Every year humans add 25 billion tons of carbon dioxide to the atmosphere, and over half of it comes from their domestic activity. Attenborough introduces the Carbons, a fictional family occupying an average Western suburban house near a city. Their electrical requirements are supplied via fossil fuels. As Attenborough points out, the Carbons are not bad people, but as Westerners, they have one of the most energy-hungry lifestyles on the planet. They are a two-car household, and each vehicle emits 10 tons of CO_{2} over the course of a year. The power used to run the Carbons' home and all its comforts translates into a similar amount. Much of the family's plentiful food supply will have crossed continents by the time it reaches their kitchen, and will have added a tenth to their annual emissions. Yet more are produced by their refuse: buried in a landfill, it heats up as it decomposes and releases greenhouse gases. Mr Carbon's business trips by air contribute to the fastest growing source of CO_{2}. The combined total of the Carbons' yearly air pollution is 45 tons.

Also shown are Mr and Mrs Tan, a fictional couple who live in an average Chinese suburb. At present, their energy usage is one seventh of that of the Carbons. However, this is set to change. As China becomes more industrialised, its emissions are set to overtake those in the West. As of 2006, the country is planning to build a large, coal-fired power plant every week for the next seven years.

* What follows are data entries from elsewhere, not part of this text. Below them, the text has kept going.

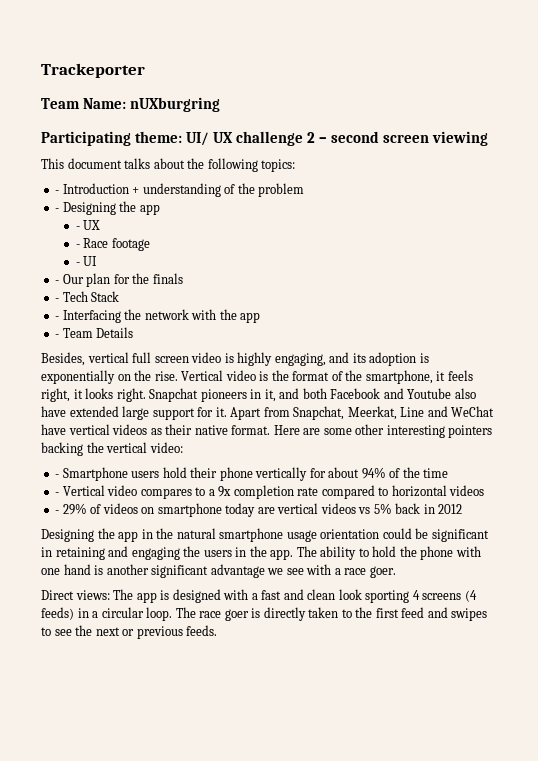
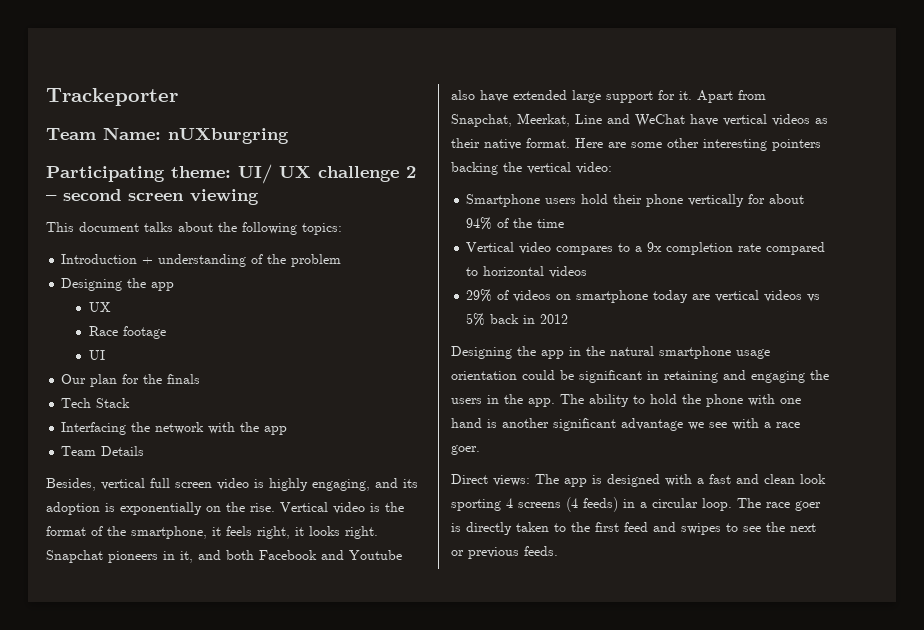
- - Introduction + understanding of the problem
- - Designing the app
- - UX
+ Introduction + understanding of the problem
+ Designing the app
+ UX
- - Race footage
+ Race footage
- - UI
+ UI
- - Our plan for the finals
+ Our plan for the finals
- - Tech Stack
+ Tech Stack
- - Interfacing the network with the app
+ Interfacing the network with the app
- - Team Details
+ Team Details
- - Smartphone users hold their phone vertically for about 94% of the time
+ Smartphone users hold their phone vertically for about 94% of the time
- - Vertical video compares to a 9x completion rate compared to horizontal videos
+ Vertical video compares to a 9x completion rate compared to horizontal videos
- - 29% of videos on smartphone today are vertical videos vs 5% back in 2012
+ 29% of videos on smartphone today are vertical videos vs 5% back in 2012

=== Reducing emissions ===

The challenge is to freeze emissions at their current level:

- Household solutions
  - Turning heating down by a few degrees
  - Turning off televisions and similar equipment instead of leaving them in 'standby'
  - Composting vegetable waste
  - Buying locally grown food to save on transporting it
  - Using energy-efficient lighting
  - Insulating homes properly
  - Using a gas cooker instead of an electric one
- Driving more fuel-efficient cars
- Using more public transportation
- Tripling the world's nuclear power
- Scaling up renewable energy, such as solar and wind power
- Pumping back emissions to below the sea bed

The world is waking up to climate change, and everyone has a part to play in halting it. If the Greenland ice cap were to melt, the sea would flood much of south-east Britain, including central London. It would take just a 5-metre rise to drown most of Florida and leave Miami 50 miles off shore. A similar deluge would wipe Bangladesh off the map. Worldwide, 150 million people could be displaced within 50 years.

In the past, we didn't understand the effect of our actions. Unknowingly, we sowed the wind and now, literally, we are reaping the whirlwind. But we no longer have that excuse: now we do recognise the consequences of our behaviour. Now surely, we must act to reform it: individually and collectively; nationally and internationally – or we doom future generations to catastrophe.
— David Attenborough, in closing

== DVD ==

A Region 2 DVD entitled The Truth About Climate Change (EKA40264) featuring both documentaries was released by Eureka Video on 23 June 2008.

== Related documentaries ==

- An Inconvenient Truth: a film that showcases Al Gore's presentation on global warming, arguing that humans are the cause of climate change.
- The 11th Hour: a 2007 documentary film, created, produced and narrated by Leonardo DiCaprio, on the state of the natural environment.